Which lines have the string "discount"? Copy all of them from the entries below.

-------- INFORMATION GIVEN

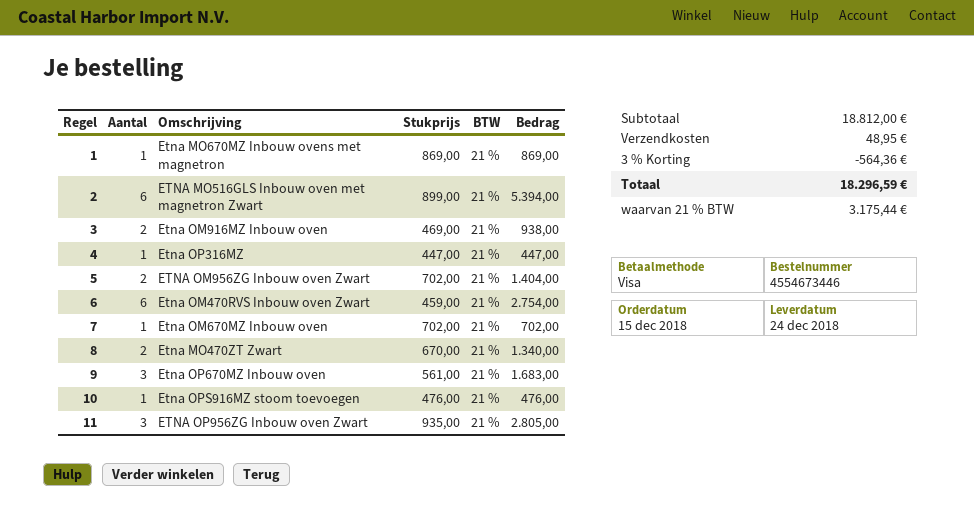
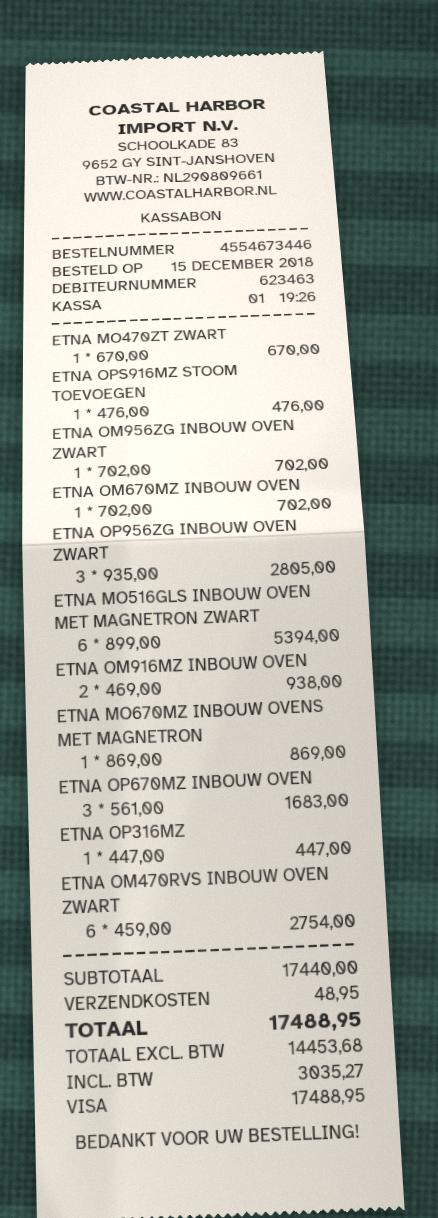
ETNA OM956ZG Inbouw oven Zwart: 2 x 702.00 = 1404.00 -> 1 x 702.00 = 702.00
Etna MO470ZT Zwart: 2 x 670.00 = 1340.00 -> 1 x 670.00 = 670.00
subtotal: 18812.00 -> 17440.00
discount: 3% = 564.36 -> none
tax: 3175.44 -> 3035.27
total: 18296.59 -> 17488.95

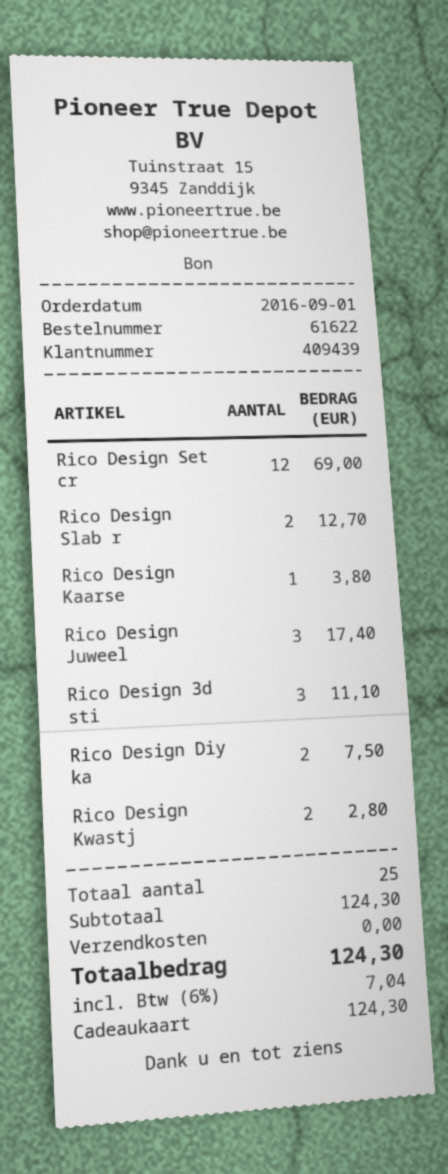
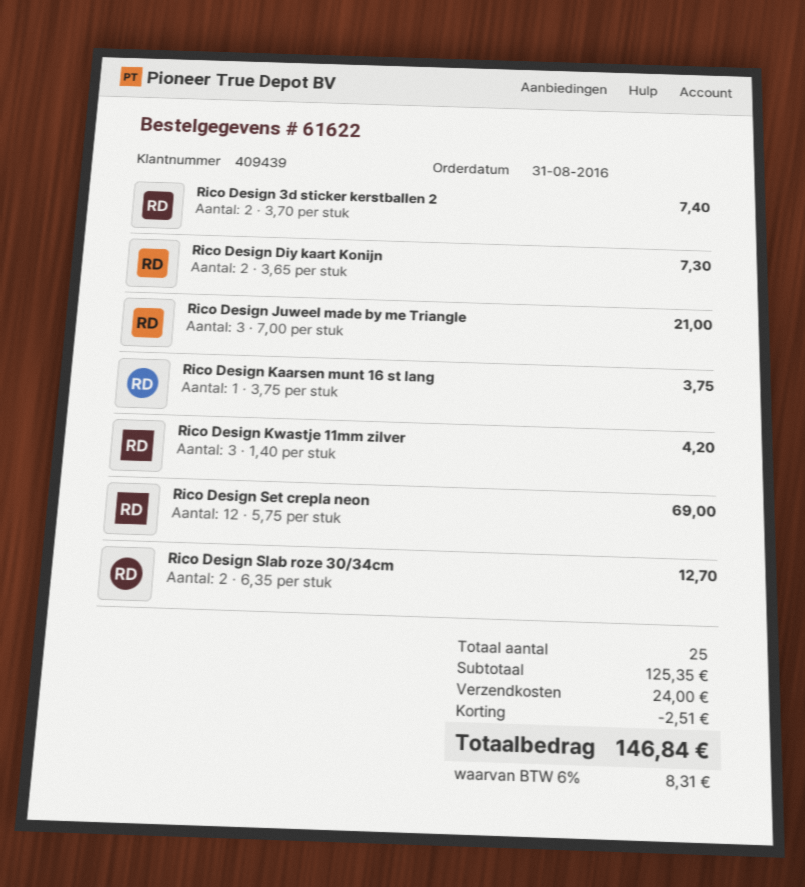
order date: 2016-09-01 -> 2016-08-31
Rico Design Kaarse: 1 for 3.80 -> 1 for 3.75
Rico Design Juweel: 3 for 17.40 -> 3 for 21.00
Rico Design 3d sti: 3 for 11.10 -> 2 for 7.40
Rico Design Diy ka: 2 for 7.50 -> 2 for 7.30
Rico Design Kwastj: 2 for 2.80 -> 3 for 4.20
subtotal: 124.30 -> 125.35
discount: none -> 2.51
shipping: 0.00 -> 24.00
tax: 6% = 7.04 -> 6% = 8.31
total: 124.30 -> 146.84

----------------

→ **ANSWER BELOW**
discount: 3% = 564.36 -> none
discount: none -> 2.51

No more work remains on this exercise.